The special election issue arose again in a case called Hamamoto v. Ige, which was just dismissed by Judge Derrick Watson of the District of Hawaii. The issue is another textual riddle: When the Amendment says that a legislature can “empower” a Governor to make appointments, can it also require the governor to choose from a specified list?
Here’s what happened: In November 2010, Hawaii’s voters elected Senator Daniel K. Inouye to a ninth term. Two years later, in December 2012, Inouye died. Under Hawaii law, Governor Neil Abercrombie was required to name a temporary replacement from a list of three provided by the state Democratic Party. That replacement, Brian Schatz, ran for election to the remaining term in a special election in November 2014, and defeated Republican Campbell Cavasso by a margin of nearly three to one.
Just before that election, a Republican named John P. Roco brought a lawsuit alleging that Schatz’s appointment was unconstitutional. Roco was an odd plaintiff. He had wanted to be the Republican nominee—but he lost to Cavasso. In fact, he got only 10 percent of the primary vote. It thus seems unlikely that any sequence of events would have made him the Senator. Nonetheless, he argued that the Seventeenth Amendment allowed the legislature to “empower,” not limit, the governor. Abercrombie should have been able to name anyone he chose. Because Schatz had been selected from a group of three approved by the Democratic Party, he should be removed from office.
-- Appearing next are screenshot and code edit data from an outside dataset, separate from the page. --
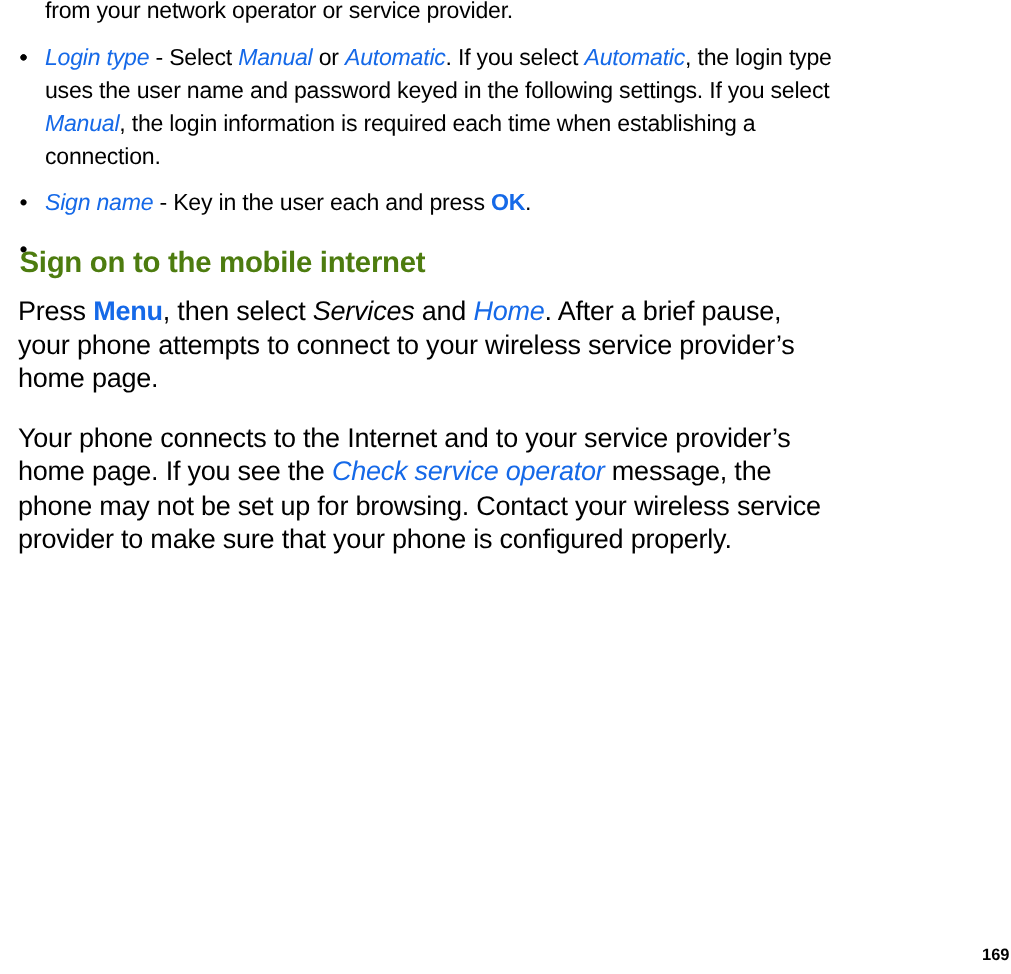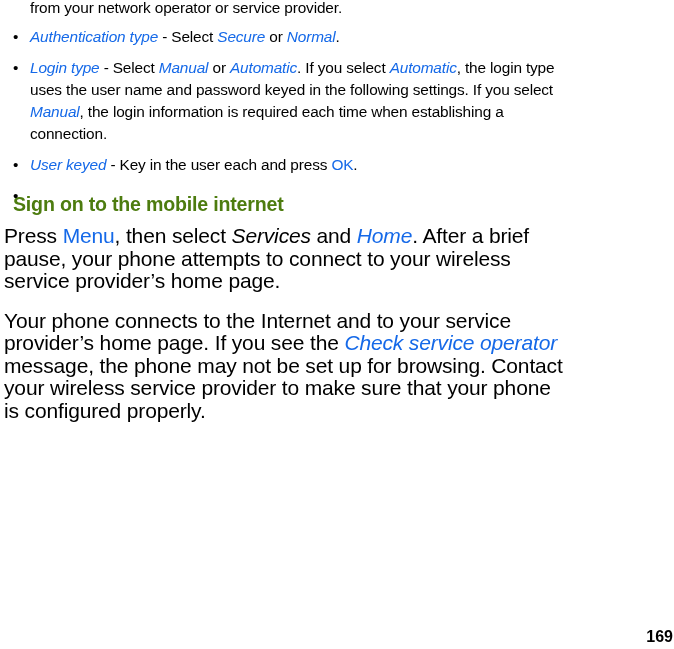--- a/index.html
+++ b/index.html
@@ -142,7 +142,7 @@
     <p class="cont-line">from your network operator or service provider.</p>
 
     <ul class="bullets">
-        <li class="bullet-item"><span class="bullet-mark">•</span><span><span class="blue-i">Authentication type</span><span> - Select </span><span class="blue-i">Secure</span><span> or </span><span class="blue-i">Normal</span><span>.</span></span></li>
+        <li class="bullet-item"><span class="bullet-mark">•</span></li>
         <li class="bullet-item"><span class="bullet-mark">•</span><span><span class="blue-i">Login type</span><span> - Select </span><span class="blue-i">Manual</span><span> or </span><span class="blue-i">Automatic</span><span>. If you select </span><span class="blue-i">Automatic</span><span>, the login type uses the user name and password keyed in the following settings. If you select </span><span class="blue-i">Manual</span><span>, the login information is required each time when establishing a connection.</span></span></li>
         <li class="bullet-item"><span class="bullet-mark">•</span><span><span class="blue-i">User keyed</span><span> - Key in the user each and press </span><span class="blue-b">OK</span><span>.</span></span></li>
         <li class="bullet-item"><span class="bullet-mark">•</span></li>

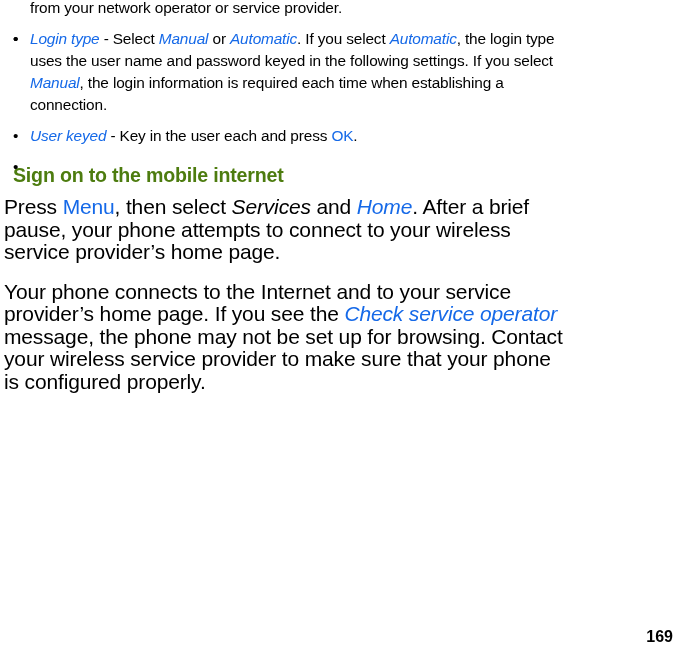--- a/index.html
+++ b/index.html
@@ -144,7 +144,7 @@
     <ul class="bullets">
         <li class="bullet-item"><span class="bullet-mark">•</span></li>
         <li class="bullet-item"><span class="bullet-mark">•</span><span><span class="blue-i">Login type</span><span> - Select </span><span class="blue-i">Manual</span><span> or </span><span class="blue-i">Automatic</span><span>. If you select </span><span class="blue-i">Automatic</span><span>, the login type uses the user name and password keyed in the following settings. If you select </span><span class="blue-i">Manual</span><span>, the login information is required each time when establishing a connection.</span></span></li>
-        <li class="bullet-item"><span class="bullet-mark">•</span><span><span class="blue-i">User keyed</span><span> - Key in the user each and press </span><span class="blue-b">OK</span><span>.</span></span></li>
+        <li class="bullet-item"><span class="bullet-mark">•</span><span><span class="blue-i">Sign name</span><span> - Key in the user each and press </span><span class="blue-b">OK</span><span>.</span></span></li>
         <li class="bullet-item"><span class="bullet-mark">•</span></li>
       </ul>
 

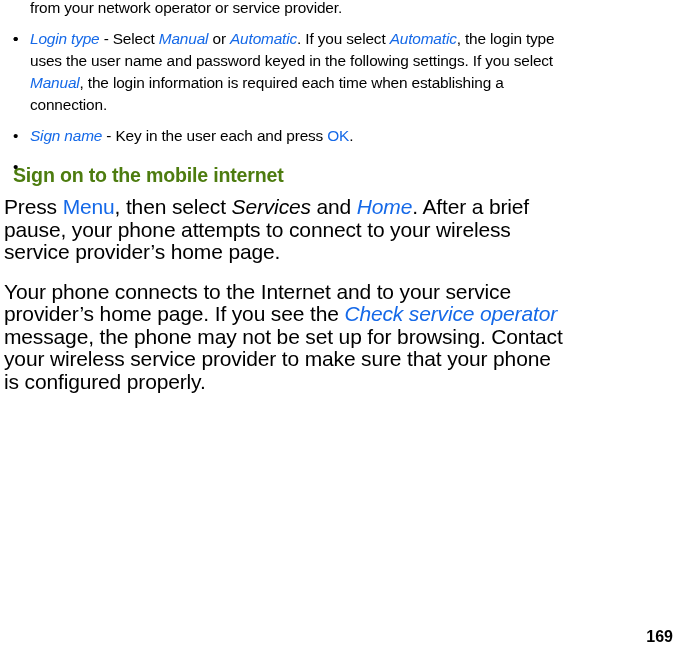--- a/index.html
+++ b/index.html
@@ -98,7 +98,7 @@
   }
   .blue-b {
     color: #1569e8;
-    font-weight: normal;
+    font-weight: bold;
   }
   .blk-i {
     color: #000000;

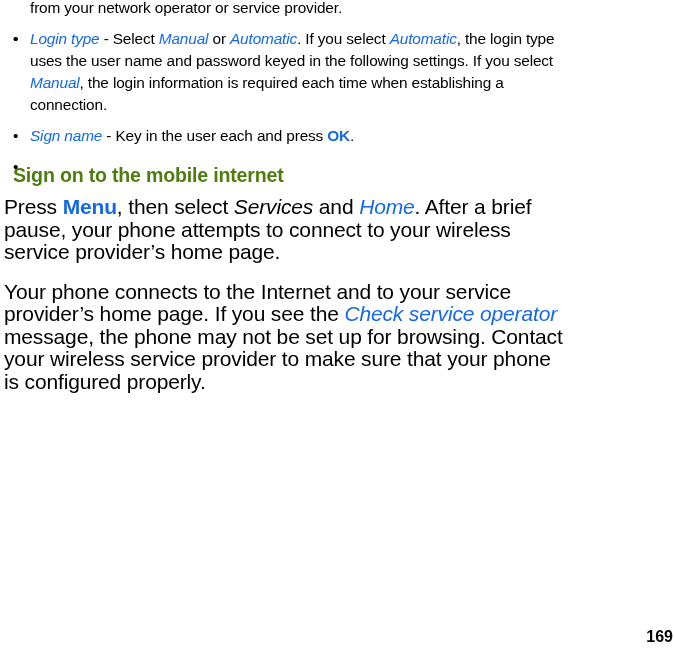--- a/index.html
+++ b/index.html
@@ -83,9 +83,9 @@
 
   
   .para {
-    margin: 0;
+    margin: 8px;
     margin-bottom: 17px;
-    font-size: 21px;
+    font-size: 18px;
     line-height: 22.5px;
     letter-spacing: -0.15px;
   }

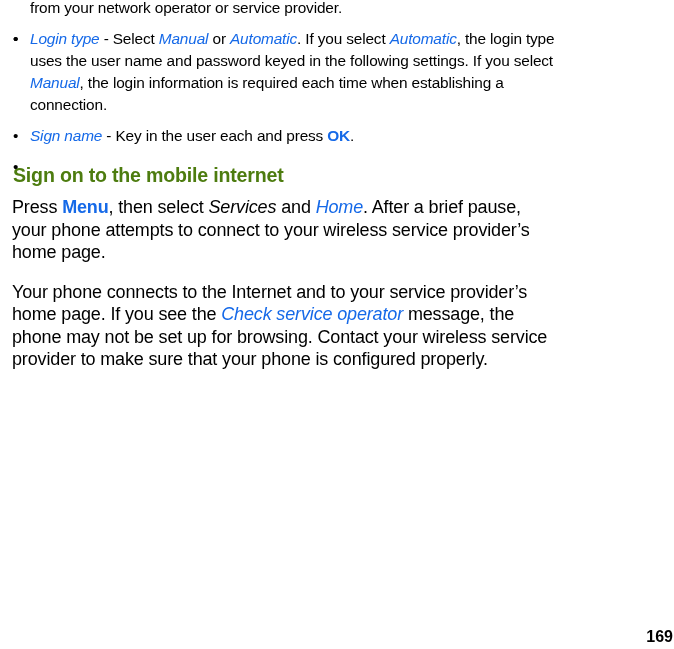--- a/index.html
+++ b/index.html
@@ -126,7 +126,7 @@
     position: absolute;
     right: 1px;
     top: -2px;
-    font-size: 16px;
+    font-size: 11px;
     line-height: 22px;
     font-weight: bold;
     color: #000000;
Roco soon dropped that demand, asking only a “declaratory judgment” that the Hawaii law was invalid. Judge Watson on February 23 dismissed the case, holding that it was past its sell-by date (or as lawyers say, “moot”). Roco and Hamamoto’s lawyers argued that the issue might arise again, but Watson rejected that argument, noting both that the plaintiffs waited nearly two years after Schatz’s appointment to bring their suit and that the legislature might change the statute before the situation arises again.
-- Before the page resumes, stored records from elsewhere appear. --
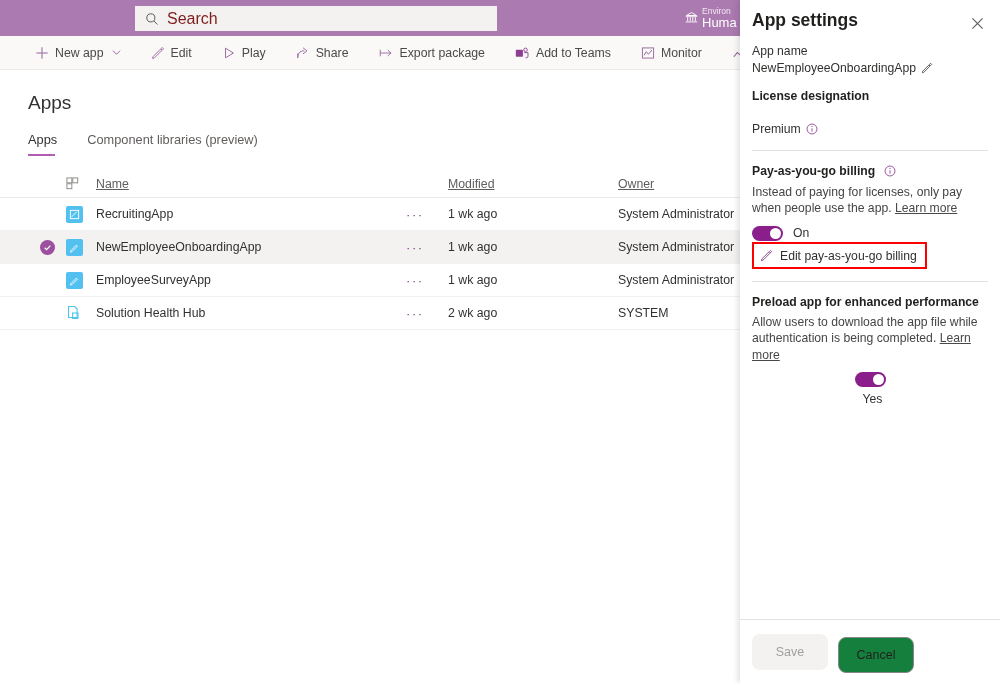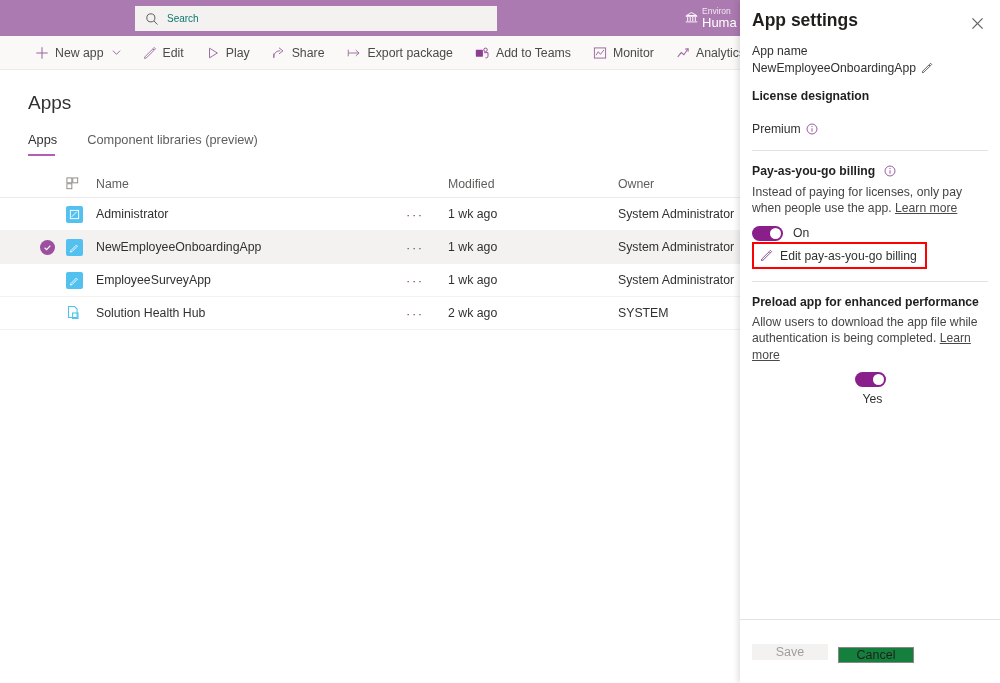--- a/index.html
+++ b/index.html
@@ -26,7 +26,7 @@
     cursor:text;
   }
   #search-box .mag{ width:14px; height:14px; flex:none; margin-right:8px; }
-  #search-placeholder{ font-size:10px; color:#0f766e; }
+  #search-placeholder{ font-size:16px; color:#7f1d1d; }
   #env-block{
     position:absolute; left:683px; top:2px; height:32px;
     display:flex; align-items:center; gap:2px; overflow:hidden; width:75px;

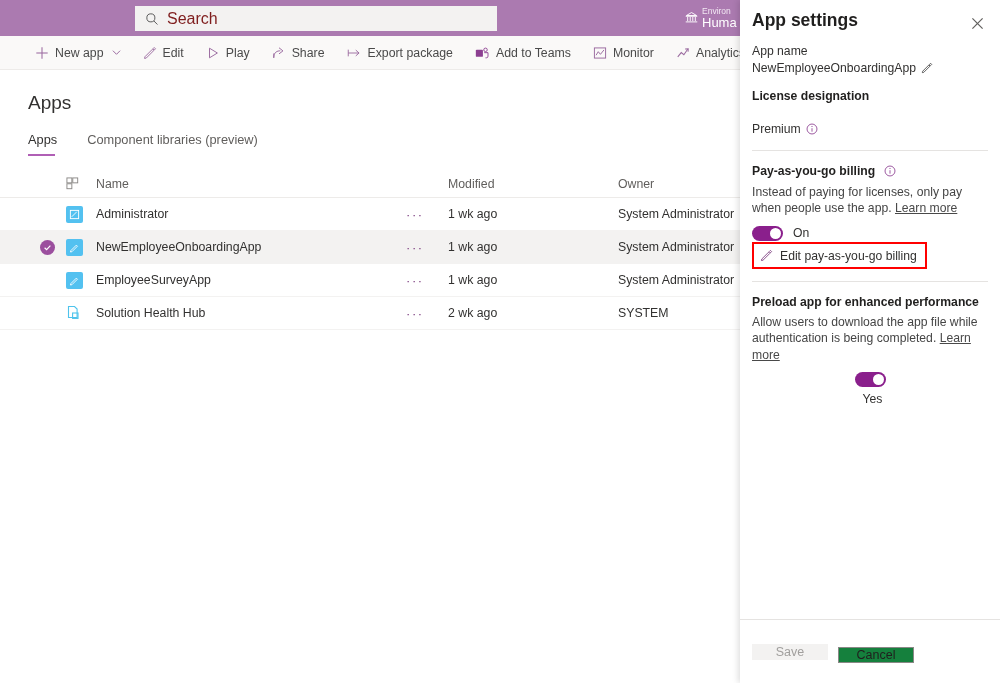--- a/index.html
+++ b/index.html
@@ -41,7 +41,7 @@
     position:absolute; left:0; top:36px; width:1000px; height:34px;
     background:#faf9f8;
     border-bottom:1px solid #edebe9;
-    display:flex; align-items:center; padding-left:26px; gap:4px;
+    display:flex; align-items:center; padding-left:26px; gap:12px;
     white-space:nowrap; overflow:hidden;
   }
   .cmd{

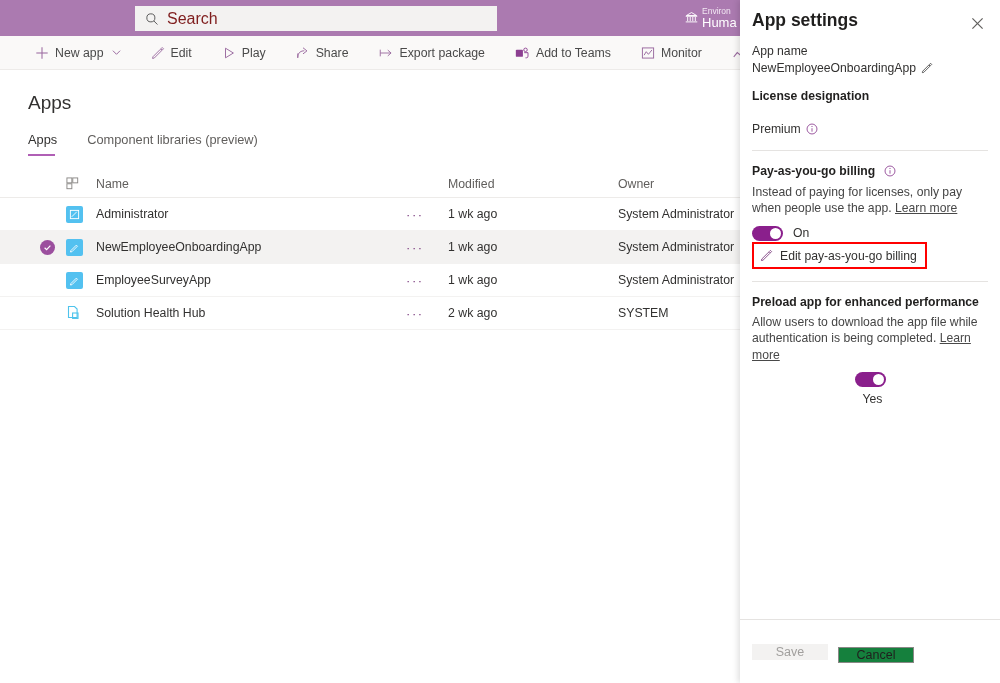--- a/index.html
+++ b/index.html
@@ -82,7 +82,7 @@
   .thead{
     display:flex; align-items:center; height:28px;
     border-bottom:1px solid #edebe9;
-    font-size:12.3px; color:#605e5c; padding-left:28px;
+    font-size:12.3px; color:#605e5c; padding-left:28px;text-decoration:underline;
   }
   .c-check{ width:38px; flex:none; display:flex; align-items:center; justify-content:center;}
   .c-icon{ width:30px; flex:none; display:flex; align-items:center;}

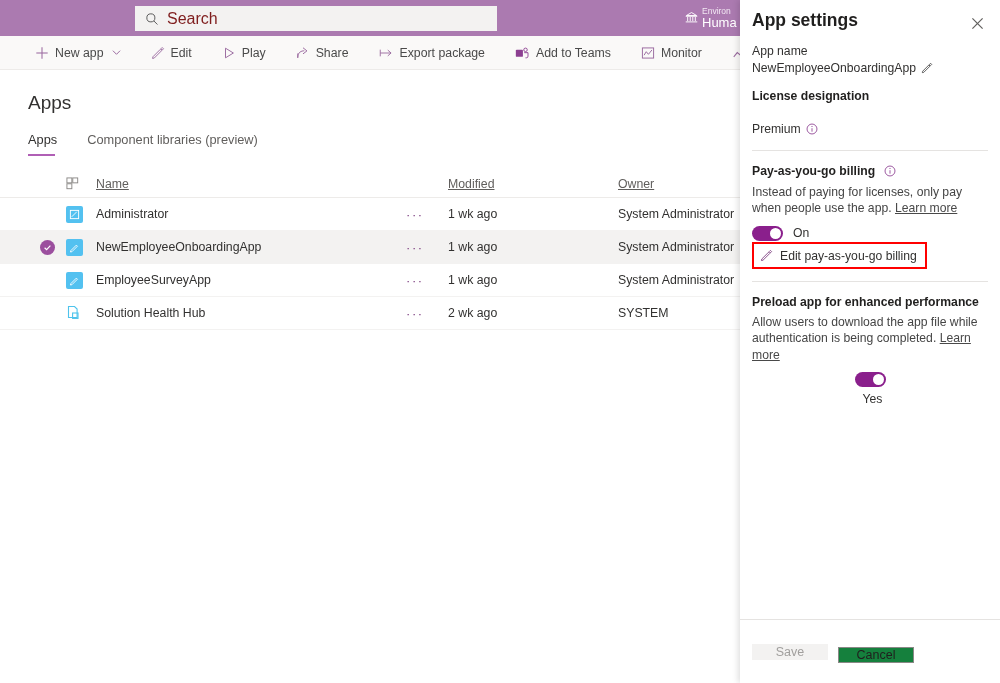--- a/index.html
+++ b/index.html
@@ -312,7 +312,7 @@
           </svg>
         </span>
       </div>
-      <div class="c-name rowtext">Administrator</div>
+      <div class="c-name rowtext">RecruitingApp</div>
       <div class="c-ell">···</div>
       <div class="c-mod">1 wk ago</div>
       <div class="c-own">System Administrator</div>

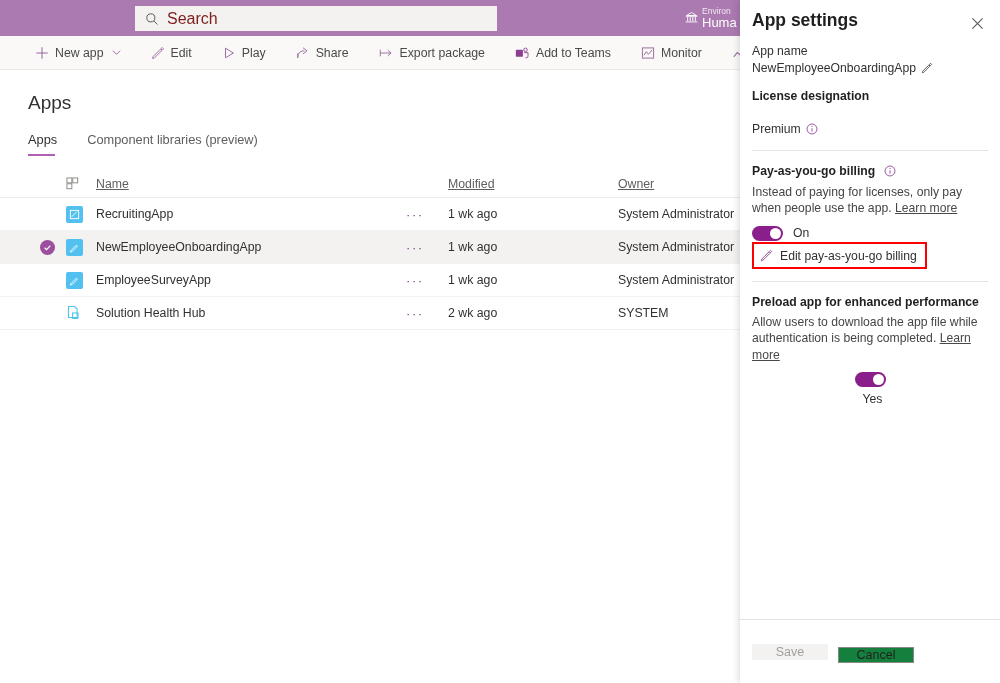--- a/index.html
+++ b/index.html
@@ -153,9 +153,9 @@
     display:flex; align-items:center; padding-left:12px; gap:10px;
   }
   .btn{
-    height:16px; min-width:76px; font-size:12.5px;
+    height:36px; min-width:76px; font-size:12.5px;
     display:flex; align-items:center; justify-content:center;
-    cursor:pointer; font-family:"Liberation Sans", sans-serif;
+    cursor:pointer; font-family:"Liberation Sans", sans-serif;border-radius:8px;
   }
   #save-button{ background:#f3f2f1; color:#a19f9d; border:none; cursor:default;}
   #cancel-button{ background:#15803d; color:#201f1e; border:1px solid #8a8886;margin-top:6px; }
Should it? Vikram Amar, one of America’s foremost scholars of the Constitution’s text, believes that the plaintiffs are correct—a legislature can “empower” but not limit. Sanford V. Levinson of the University of Texas, equally or more eminent, disagrees.
Though they may seem arcane, these Seventeenth Amendment issues matter. Its strange wording allows legislatures to game the system. When, for example, Mitt Romney became governor of Massachusetts, the Democratic legislature took away the power of temporary appointment, requiring an immediate special election. When Edward Kennedy took ill in 2008, they quickly restored the power to Democratic Governor Deval Patrick, who in 2009 appointed Paul G. Kirk to make sure the Affordable Care Act had the votes needed to pass.
That’s the real dog I have in these obscure fights. The temporary appointment proviso inevitably leads to partisan tricks. In 2013, scholars Zachary Clopton and Steven E. Art estimated that legislatures and governors dodge the Amendment’s requirements in more than one-sixth of cases, allowing appointees to serve a total of 200 years during which the people were excluded from any say. Legislatures could, however, decide to require immediate special elections, as they do for House seats; several, including Oregon, have done so. The rest of them should do the same.
The Amendment says “elected by the people.” It’s a good rule, and we ought to follow it.